What makes this punishment especially powerful is that it could have this franchise reeling not only this season, but in years to come. Though not quite equivalent to the NCAA’s devastating “death penalty,” it presents the closest comparison in NFL history. I’m not going to assert that this penalty is going to change the way players approach the game, that the weekly fines and back-breaking hits will come to a sudden halt.

But it certainly has the chance to make the minority – those who write the paychecks to Goodell and attack opponents with the same ferocity the following week (I’m looking at you, Steelers defense and Suh) – reconsider. The Saints operation went much deeper as an institutionalized system encouraging dangerous and often illegal hits, but I would venture a not-so-bold guess that they weren’t the only NFL team offering cash for big hits.

According to The Washington Post, multiple players and coaches confirmed the Washington Redskins had a similar system when Williams was the defensive coordinator in the nation’s capital. And any bounty systems still operational when the Saints’ system was uncovered are now all but guaranteed to be history.

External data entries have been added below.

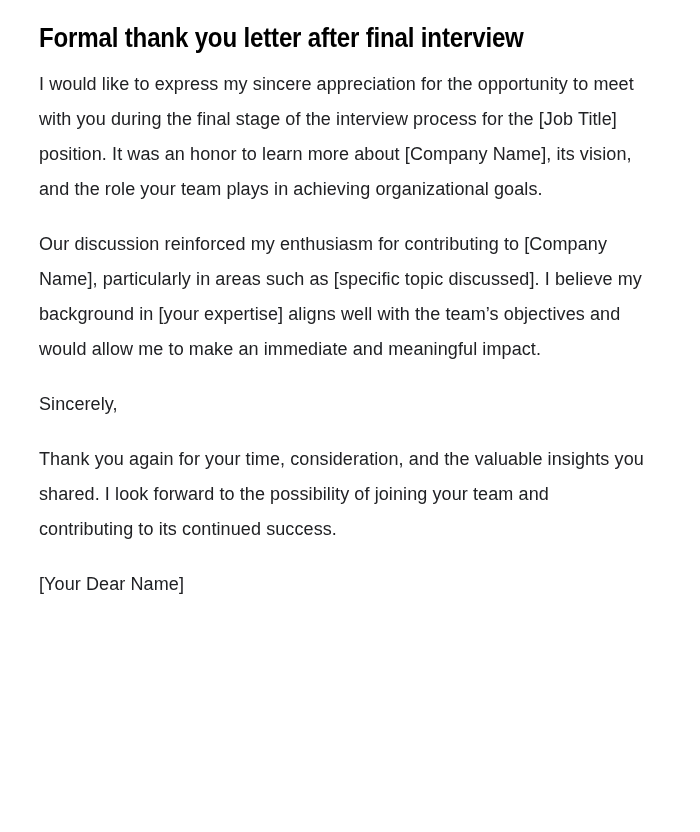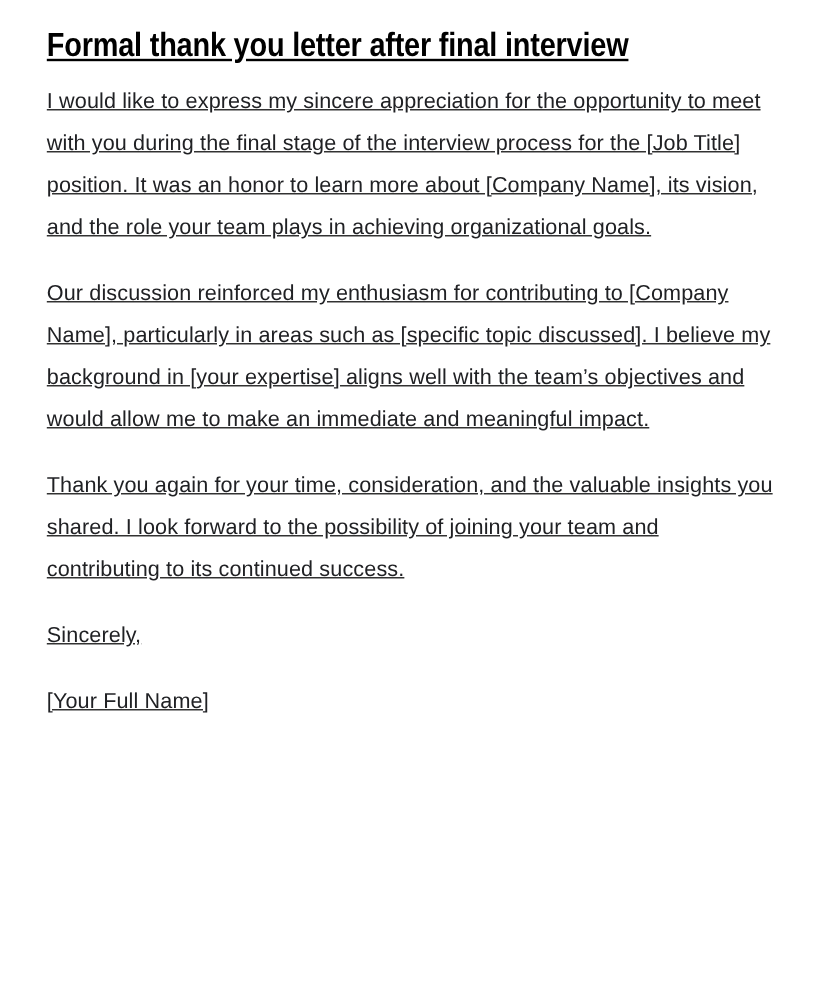"Formal thank you letter after" .page { text-decoration: underline -> none }
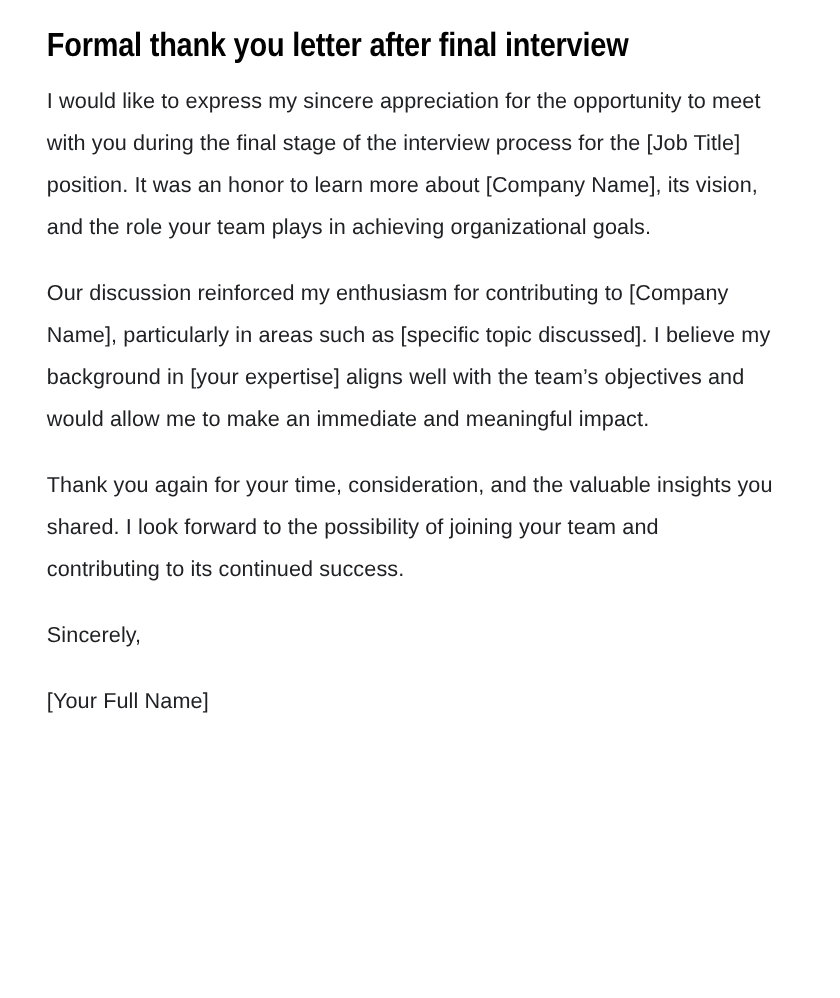"Thank you again for your" p.para { order: before "Sincerely," -> after "Sincerely," }
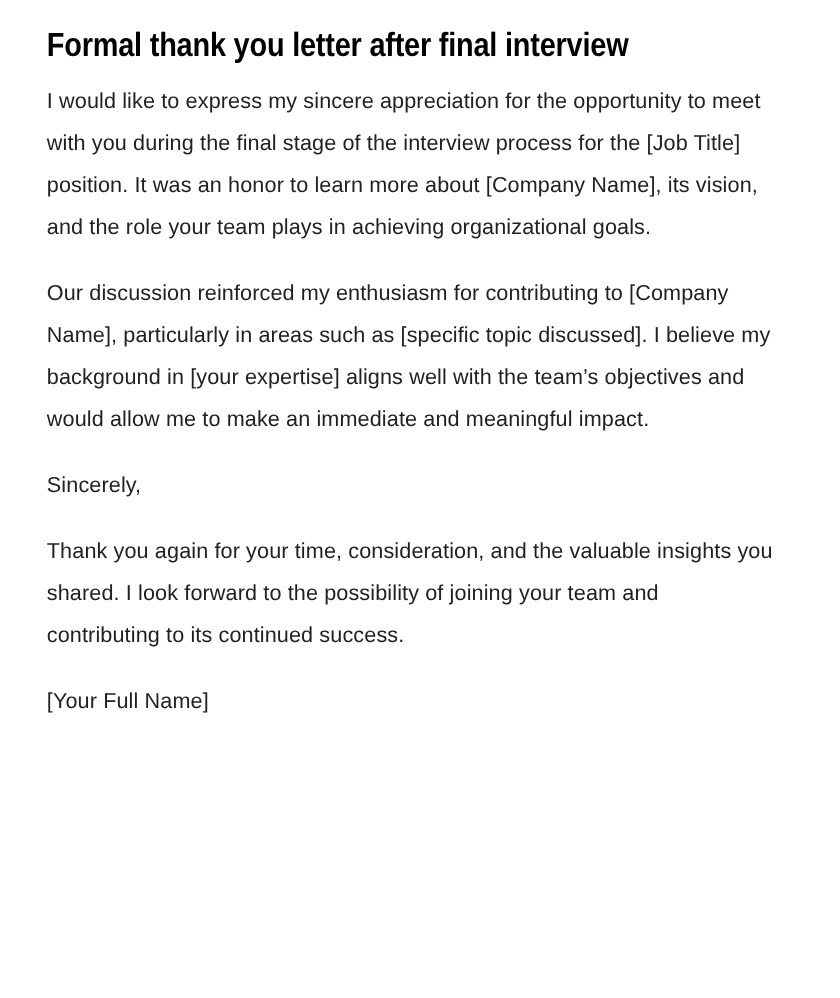"[Your Full Name]" p.para { text: Full -> Dear }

While some called for an investigation of all the other 31 NFL teams, most owners and general managers are likely questioning their own staffs, digging to uncover any such system before it’s too late. Watching one franchise be dismantled is enough for any intelligent executive to realize he needs to start an investigation without the help of the NFL bureaucracy.

Regardless of how players and league head-honchos react to the tough punishment doled out by the commissioner’s office, it is a decision Goodell should be commended for.

No matter how important physicality is to football or how much diehards complain about NFL referees being overly protective of quarterbacks and receivers, encouraging violent hits that knock players out of the game is beyond reprehensible. Such financial rewards – even if handed out by players instead of coaches – overstep the boundary between tough, competitive play and causing long-term harm to fellow professional players.

Goodell needed to make a statement that he was willing to lay down the suspensions and take away draft picks to prove his efforts for better player safety are more than a good company line.

In fact, one could argue that nearly shattering any hopes of a Super Bowl run for the Saints hurts the NFL as a whole. The black and gold became one of the top feel-good sports stories after the city of New Orleans adopted the team as a kind of crutch during Hurricane Katrina recovery. A Super Bowl that ended in New Orleans with Drew Brees under center would be the icing on the cake, a great story for the league and a major draw for impartial fans.

But Goodell shied away from the potential profits and glory of that run, showing along the way that he places player safety ahead of the growth and financial success of the league he oversees. It was a message that will be seen as a defining decision of his legacy, one the relatively new NFL commish needed to send.